# Favourite foods!!! (picture heavy)



## kimmikefids (Aug 2, 2008)

I thought it might be fun for everyone to posts pics of their tiels eating their fave foods.....I gave my tiels some Pak Choy a week or two ago and OMG they love it!!! Here is Celests, Saturn and Little Kimmie with brief appearances by Comet and Little Mikey who were intent on starring in every photo









Saturn beginning the destruction of Pak Choy leaf number 1









Saturn again with Comet attacking from the bottom and Little Mikey trying to edge his way into teh photo









Little Kimmie asking if she has any on her beak (i told her no)

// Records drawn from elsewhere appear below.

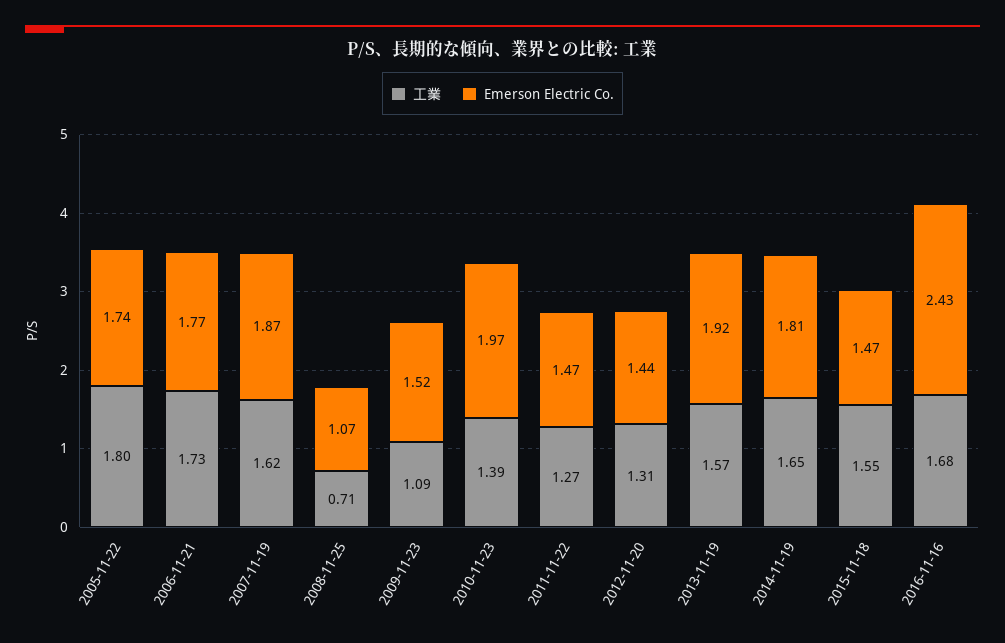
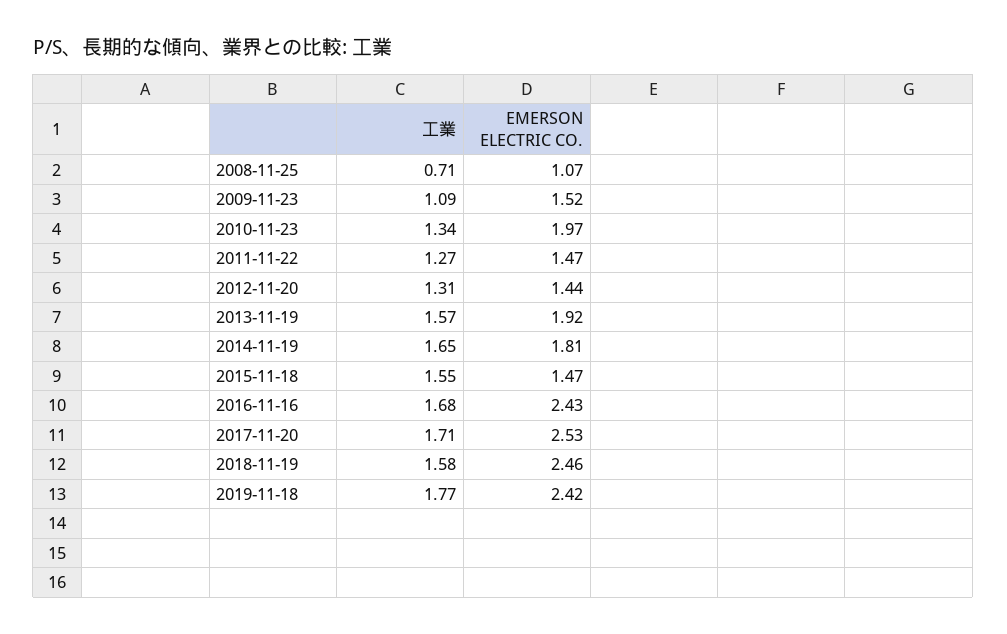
工業, 2005-11-22: 1.8 -> none
Emerson Electric Co., 2005-11-22: 1.74 -> none
工業, 2006-11-21: 1.73 -> none
Emerson Electric Co., 2006-11-21: 1.77 -> none
工業, 2007-11-19: 1.62 -> none
Emerson Electric Co., 2007-11-19: 1.87 -> none
工業, 2010-11-23: 1.39 -> 1.34
工業, 2017-11-20: none -> 1.71
Emerson Electric Co., 2017-11-20: none -> 2.53
工業, 2018-11-19: none -> 1.58
Emerson Electric Co., 2018-11-19: none -> 2.46
工業, 2019-11-18: none -> 1.77
Emerson Electric Co., 2019-11-18: none -> 2.42

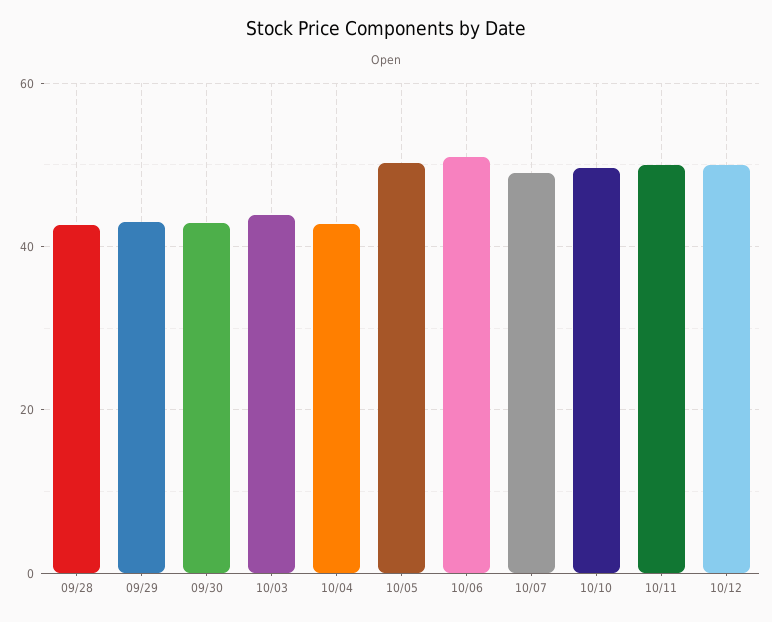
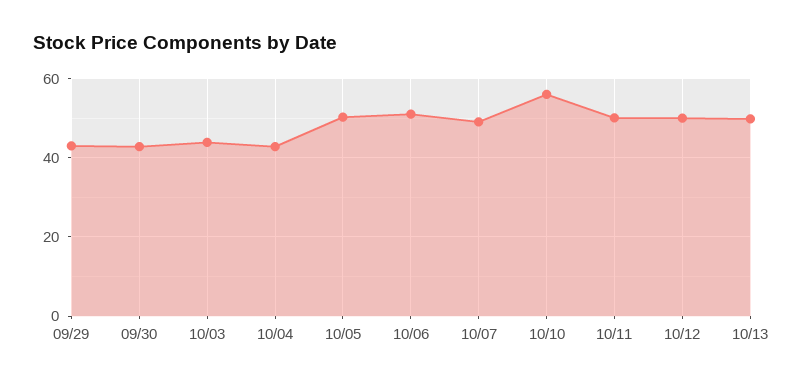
09/28: 42 -> none
10/10: 50 -> 56
10/13: none -> 50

Little Kimmie continuing eating 









Can you see me here Mum??? Little Mikey decided that just cause he wasn't eating Pak Choy...it didn't mean he shouldn't be in teh photo. You can see Saturn in the background chowing down on it









My good little girl Celeste turning down seeds for leafy greens!!! im so proud









Celeste checking to see if this leaf tasted better









Yep...it does









Little Mikey...tho he does like it....would not eat it yesterday so here is just a cute pic of him









Comet was following me round the cage instead of eating...here he is scaling the cage









And last but not least here is Saturn taking a break


----------



## sweetrsue (Jul 8, 2008)

Such beauties! I'll have to get some pics of my guys pigging out.


----------



## Guest (Apr 16, 2009)

Great Pics!!!

lovely birds

good food for them

nice thread
i'll have to get the buzzards when next they are snacking out

cheers

jack


----------



## Tielzilla (Mar 31, 2009)

awwwwwwwwwwwthey look so happy and well fed!!


----------



## Renae (Feb 9, 2008)

Awesome thread & photos. 










Charlie eating Peas










Mali eating mixed veggies










Twix & Charlie after eating their veggies










Theo eating Lettuce










Theo & Charlie eating Lettuce










Tilly eating Spinach










Charlie's beak which has Pea(s) on it.

I have more but I'll have to find them tomorrow


----------



## bigmikey36 (Aug 5, 2008)

Last night i figured out Chico will try just about anything as long as i'm trying to eat it. So while Kimberley was watching him on webcam i had an orange slice kinda sticking out of my mouth. He decided that that orange was the **** tastiest thing he ever had lol but of course in this position i was unable to take a picture lol.

Mikey


----------



## atvchick95 (Sep 17, 2007)

Some of these pics are old though usually by the time we give them their veggies and i get my camera and get back to the bird room they've devoured it lol 

Enjoying some Mustard Greens 










Pooh(and Part of Roo)










Pooh Enjoying his corn 










Enjoying some Parsley 

Lucky










Sadie










one of Sadie's Sisters









and this pic is just Priceless 

Pooh










it was one of the days all the birds got seed, and we use this bucket every night to dump out all the food into it and throw out to the wild animals Well Pooh decided he wasn't done. BUT now he does this every night No matter what is in the bowl (there normally isn't this much seed in it but since it was a day all the birds got seed there was more then normal) Last night my b/f put it on the wrong side of the cage and Pooh Grunted at him until he moved it to the normal side(where it's at in the picture) so he could climb in LOL


----------



## kikee (Aug 19, 2008)

Great photos guys


----------



## skthurley (Jan 7, 2009)

Great shots!


----------



## kimmikefids (Aug 2, 2008)

gee we have some good birdies!!! keep posting e1....maybe i can find a new treat for the scary sixome


----------



## sweetrsue (Jul 8, 2008)

I combed thru my files to find a few for you!








****** with beans and pellets on her beak







7 Layer Salad







Yes they get the crystal







****** with a salad to herself







How could I not put this one in


----------